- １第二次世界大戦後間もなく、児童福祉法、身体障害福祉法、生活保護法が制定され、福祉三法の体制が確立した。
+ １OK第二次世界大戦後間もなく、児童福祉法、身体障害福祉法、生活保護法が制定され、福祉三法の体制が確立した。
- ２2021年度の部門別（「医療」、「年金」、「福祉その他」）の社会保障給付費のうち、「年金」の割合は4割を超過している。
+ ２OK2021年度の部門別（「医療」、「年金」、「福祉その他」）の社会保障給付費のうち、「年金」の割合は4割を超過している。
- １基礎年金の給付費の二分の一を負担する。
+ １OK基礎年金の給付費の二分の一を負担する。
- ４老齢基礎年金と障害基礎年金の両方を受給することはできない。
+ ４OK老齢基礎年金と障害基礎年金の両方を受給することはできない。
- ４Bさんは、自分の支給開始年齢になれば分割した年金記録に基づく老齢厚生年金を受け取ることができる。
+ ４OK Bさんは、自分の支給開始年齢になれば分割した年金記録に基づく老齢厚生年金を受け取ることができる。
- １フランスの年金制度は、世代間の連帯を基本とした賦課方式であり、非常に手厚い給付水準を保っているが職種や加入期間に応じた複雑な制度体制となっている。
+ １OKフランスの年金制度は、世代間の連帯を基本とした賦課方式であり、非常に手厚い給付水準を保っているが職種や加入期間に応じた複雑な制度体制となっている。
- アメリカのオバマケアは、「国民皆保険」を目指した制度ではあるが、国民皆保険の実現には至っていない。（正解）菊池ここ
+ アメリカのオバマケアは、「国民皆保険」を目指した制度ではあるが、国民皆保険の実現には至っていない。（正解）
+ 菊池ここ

==

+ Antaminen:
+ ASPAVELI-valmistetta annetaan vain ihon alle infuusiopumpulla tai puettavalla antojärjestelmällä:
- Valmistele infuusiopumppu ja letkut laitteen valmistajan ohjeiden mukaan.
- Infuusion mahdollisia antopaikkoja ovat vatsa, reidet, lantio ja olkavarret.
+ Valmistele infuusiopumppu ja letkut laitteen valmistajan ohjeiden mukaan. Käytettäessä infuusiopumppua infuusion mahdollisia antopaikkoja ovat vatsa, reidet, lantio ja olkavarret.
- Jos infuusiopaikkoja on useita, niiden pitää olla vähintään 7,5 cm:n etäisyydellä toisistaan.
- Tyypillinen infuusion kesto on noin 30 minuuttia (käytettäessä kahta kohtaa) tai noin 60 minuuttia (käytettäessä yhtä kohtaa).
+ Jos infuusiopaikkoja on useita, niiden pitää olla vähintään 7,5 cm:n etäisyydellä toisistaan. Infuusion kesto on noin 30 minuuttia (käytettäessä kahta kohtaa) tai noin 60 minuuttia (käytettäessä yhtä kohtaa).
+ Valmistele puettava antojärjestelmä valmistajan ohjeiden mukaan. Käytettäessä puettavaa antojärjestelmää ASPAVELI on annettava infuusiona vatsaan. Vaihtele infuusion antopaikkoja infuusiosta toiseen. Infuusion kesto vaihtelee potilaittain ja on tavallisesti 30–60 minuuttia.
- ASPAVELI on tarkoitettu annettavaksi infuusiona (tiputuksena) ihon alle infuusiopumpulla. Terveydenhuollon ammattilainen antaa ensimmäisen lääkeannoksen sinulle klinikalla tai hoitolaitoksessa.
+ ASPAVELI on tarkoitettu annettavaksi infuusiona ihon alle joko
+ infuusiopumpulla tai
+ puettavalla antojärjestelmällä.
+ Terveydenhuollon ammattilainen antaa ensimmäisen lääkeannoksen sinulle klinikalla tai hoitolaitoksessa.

---

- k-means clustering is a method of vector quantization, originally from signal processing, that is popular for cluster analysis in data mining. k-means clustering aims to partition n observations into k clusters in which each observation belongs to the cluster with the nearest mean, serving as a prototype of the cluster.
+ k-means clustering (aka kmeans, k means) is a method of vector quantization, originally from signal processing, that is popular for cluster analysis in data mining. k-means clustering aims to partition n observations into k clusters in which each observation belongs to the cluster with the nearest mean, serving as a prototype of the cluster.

Exercise:
A single number is the whole answer: how many lines in the data above hold the string "pitää".

Answer area:
2